5) Wait, this actually looks pretty darn good. I am queen of the kitchen. Queen I say!
6) Emily would love these.

Laura Kunzelman With the Projecta!




I said black coffee!!
Get me the Free Press.
I need five story ideas on my desk from everyone by the end of the day. Make that by the end of the hour.

For a few weeks now I have been playing news editor at the Projector as the real editors are away on their work placements. This very important job entails coming up with story ideas, assigning them, and editing them once they are submitted. Editing these pieces is the easy part, coming up with stories that relate to RRC is the challenging part, and don’t even get me started on getting students to write the damn things.
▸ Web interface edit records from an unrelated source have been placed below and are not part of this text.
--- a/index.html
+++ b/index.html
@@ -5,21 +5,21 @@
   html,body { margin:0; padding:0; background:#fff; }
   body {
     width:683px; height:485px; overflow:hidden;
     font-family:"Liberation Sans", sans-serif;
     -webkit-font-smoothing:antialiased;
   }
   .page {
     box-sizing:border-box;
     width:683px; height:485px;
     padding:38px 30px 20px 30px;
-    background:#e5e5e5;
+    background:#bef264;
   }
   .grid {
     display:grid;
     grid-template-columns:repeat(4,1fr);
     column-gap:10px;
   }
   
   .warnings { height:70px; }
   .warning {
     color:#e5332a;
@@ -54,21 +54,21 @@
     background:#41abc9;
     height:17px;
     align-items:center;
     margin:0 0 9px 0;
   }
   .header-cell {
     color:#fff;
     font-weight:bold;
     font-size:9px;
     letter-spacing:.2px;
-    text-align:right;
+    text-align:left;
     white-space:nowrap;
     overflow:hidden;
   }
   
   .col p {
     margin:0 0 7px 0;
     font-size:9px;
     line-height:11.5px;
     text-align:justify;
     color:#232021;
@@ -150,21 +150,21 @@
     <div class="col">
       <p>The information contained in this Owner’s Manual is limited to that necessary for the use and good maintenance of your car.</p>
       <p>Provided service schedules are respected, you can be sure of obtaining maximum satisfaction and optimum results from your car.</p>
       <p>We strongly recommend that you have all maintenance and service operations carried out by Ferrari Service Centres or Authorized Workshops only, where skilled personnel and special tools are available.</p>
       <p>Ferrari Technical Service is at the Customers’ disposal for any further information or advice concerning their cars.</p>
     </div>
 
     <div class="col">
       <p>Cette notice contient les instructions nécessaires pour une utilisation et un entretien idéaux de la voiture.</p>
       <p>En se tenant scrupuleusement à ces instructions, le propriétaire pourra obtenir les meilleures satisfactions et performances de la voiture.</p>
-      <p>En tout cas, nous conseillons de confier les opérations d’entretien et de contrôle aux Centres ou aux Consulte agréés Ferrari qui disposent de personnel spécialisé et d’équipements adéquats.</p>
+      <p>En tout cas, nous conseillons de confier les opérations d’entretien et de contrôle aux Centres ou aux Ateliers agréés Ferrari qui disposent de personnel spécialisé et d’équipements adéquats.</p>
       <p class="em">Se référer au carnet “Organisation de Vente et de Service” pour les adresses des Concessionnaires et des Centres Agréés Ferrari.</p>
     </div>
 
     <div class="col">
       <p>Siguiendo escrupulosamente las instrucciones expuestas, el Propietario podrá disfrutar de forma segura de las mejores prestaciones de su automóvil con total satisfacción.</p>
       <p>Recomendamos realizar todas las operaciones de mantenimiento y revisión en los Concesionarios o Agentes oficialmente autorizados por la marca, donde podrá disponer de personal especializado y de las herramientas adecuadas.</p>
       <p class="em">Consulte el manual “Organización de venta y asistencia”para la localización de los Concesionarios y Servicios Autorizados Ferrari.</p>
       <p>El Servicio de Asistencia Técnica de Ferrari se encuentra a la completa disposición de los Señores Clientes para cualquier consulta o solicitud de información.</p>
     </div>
Now that I am a big time news editor, I can get away with a few more things. Things like, yelling and bossing around friends, family, babies, bus drivers, and total strangers.

What crossed my mind my first few weeks as news editor:

1) Now that I somehow secured the position, I am drawing a blank on story ideas.
2) I will get my friends to help me think of story ideas.
3) My friends have terrible ideas. Plan B.
4) I don’t think I have a Plan B.
5) I do have a Plan B, but maybe I should really have one that doesn’t include a bottle of wine.
6) How did I ever get all of the articles submitted?
7) How much longer can I fool everyone in thinking that I can be an editor?
8) It can only get better from here right? It was my first issue and it is bound to.
9) Always have a Plan B. With or without wine. Preferably with.

As much as I joke, I legitimately enjoy being an intern news editor and I have hopes of being an actual news editor at the Projector in my second year.

So go pick up a copy.
Do it.
Or I will find you.
And make you write for the Projecta.